Selain survei, berdasarkan analisis pakar big data Continuum Data Indonesia, Omar Abdillah, 79,5 persen netizen atau warganet di Twitter memberikan respons negatif terhadap wacana penundaan pemilu. Hal itu berdasarkan analisis media sosial terkait tunda pemilu pada 2-8 Maret 2022 dari total 76.362 perbincangan.

"Di sini hampir 80 persen itu memberikan respons negatif terkait wacana tunda pemilu," ujar Omar dalam sebuah diskusi daring pada Sabtu (26/3).

Namun, netizen yang memberikan sentimen negatif itu belum tentu setuju atau tidak setuju atas wacana penundaan pemilu. Namun, ketika dirinci lebih lanjut hasilnya justru lebih ekstrem lagi, terdapat 92 persen netizen tidak setuju atas wacana penundaan pemilu tersebut.

"Lebih ekstrem lagi proporsinya, jadi 92 persen orang itu menyatakan tidak setuju akan wacana penundaan pemilu," kata dia.

Dia menjelaskan, pengguna Twitter lebih kritis dibandingkan pengguna media sosial lainnya. Netizen di Twitter dinilai lebih memiliki perspektif lain atas fenomena yang berkembang di masyarakat.

Isu penundaan Pemilu 2024 memang menarik minat dan perhatian banyak orang, termasuk mereka yang memiliki kekhawatiran tersendiri.

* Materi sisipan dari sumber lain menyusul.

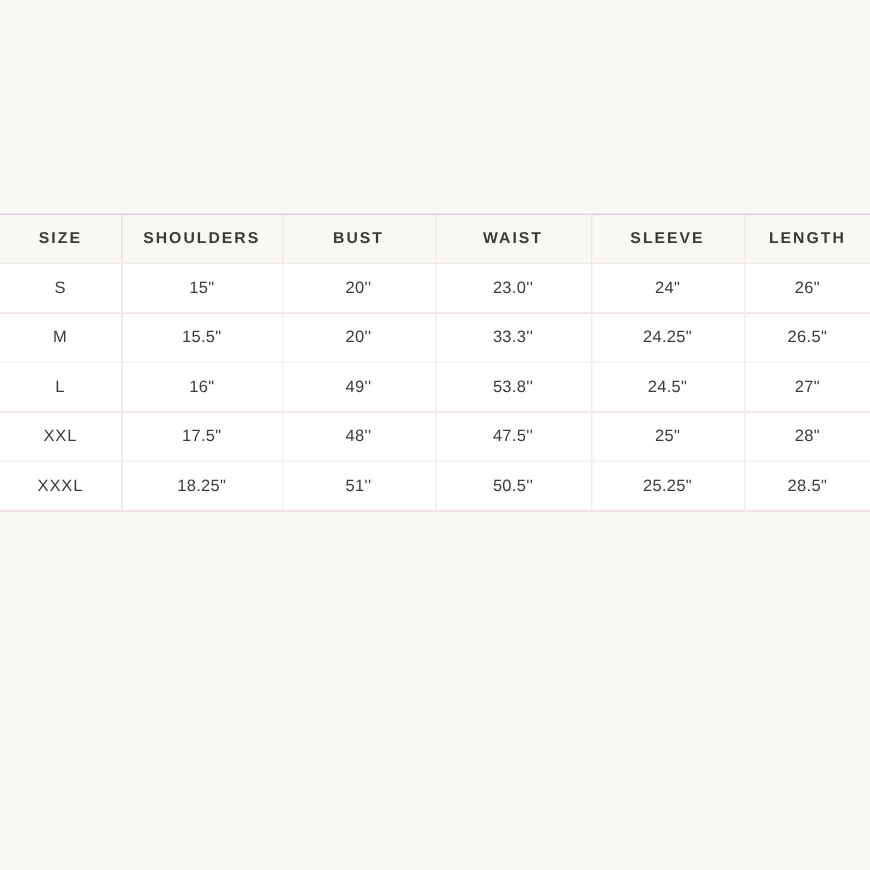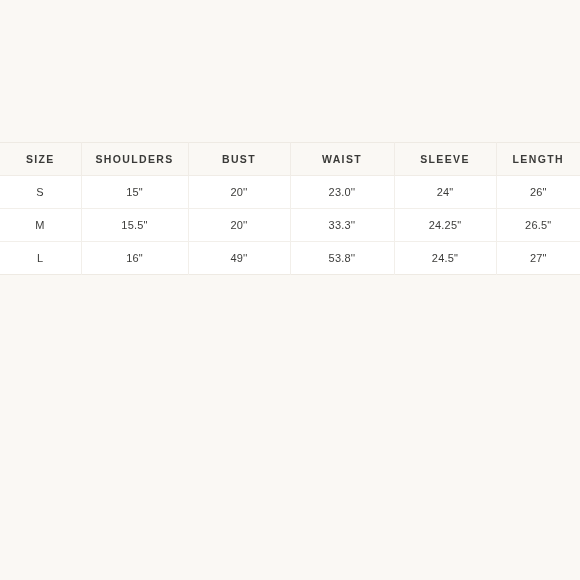--- a/index.html
+++ b/index.html
@@ -148,6 +148,14 @@
           <td>24.5"</td>
           <td>27"</td>
         </tr>
+        <tr>
+          <td class="size-cell">XXL</td>
+          <td>17.5"</td>
+          <td>48''</td>
+          <td>47.5''</td>
+          <td>25"</td>
+          <td>28"</td>
+        </tr>
       </tbody>
     </table>
   </div>

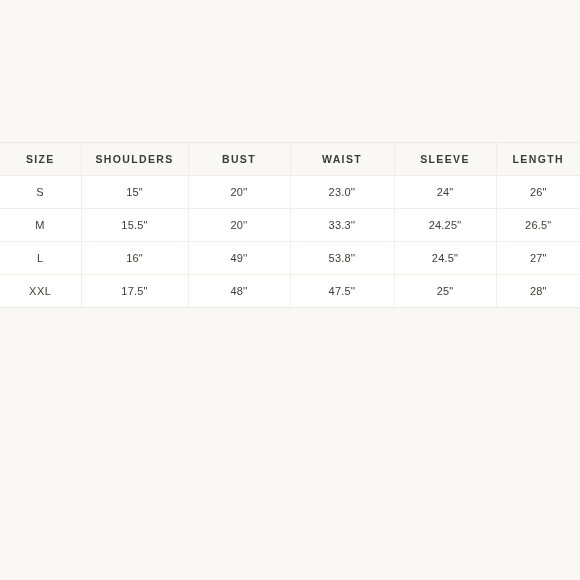--- a/index.html
+++ b/index.html
@@ -156,6 +156,14 @@
           <td>25"</td>
           <td>28"</td>
         </tr>
+        <tr>
+          <td class="size-cell">XXXL</td>
+          <td>18.25"</td>
+          <td>51''</td>
+          <td>50.5''</td>
+          <td>25.25"</td>
+          <td>28.5"</td>
+        </tr>
       </tbody>
     </table>
   </div>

Banyak pula aktivis, jurnalis, dan mantan jurnalis yang menyuarakan argumen mengenai wacana penundaan pemilu tersebut.

Kemudian, Omar memerinci, 88 persen perbincangan mengandung emosi marah dan takut atas wacana penundaan pemilu. Dalam artian, terdapat kata-kata atau kalimat yang menyatakan kemarahan atas isu tunda pemilu yang berkaitan juga dengan isu perpanjangan masa jabatan presiden, oligarki, dan sebagainya, yang mendominasi perbincangan di media sosial.

Selain itu, 45 persen perbincangan mengaitkan wacana tunda pemilu kepada Presiden Joko Widodo (Jokowi). Omar menjelaskan, netizen lebih banyak mengaitkan wacana tunda pemilu karena topik perbincangan utamanya ialah meminta Jokowi menanggapi wacana penundaan pemilu dengan klarifikasi atau pernyataan. Sebab, muncul pandangan yang mengartikan diamnya Jokowi adalah sikap setujunya atas wacana tunda pemilu.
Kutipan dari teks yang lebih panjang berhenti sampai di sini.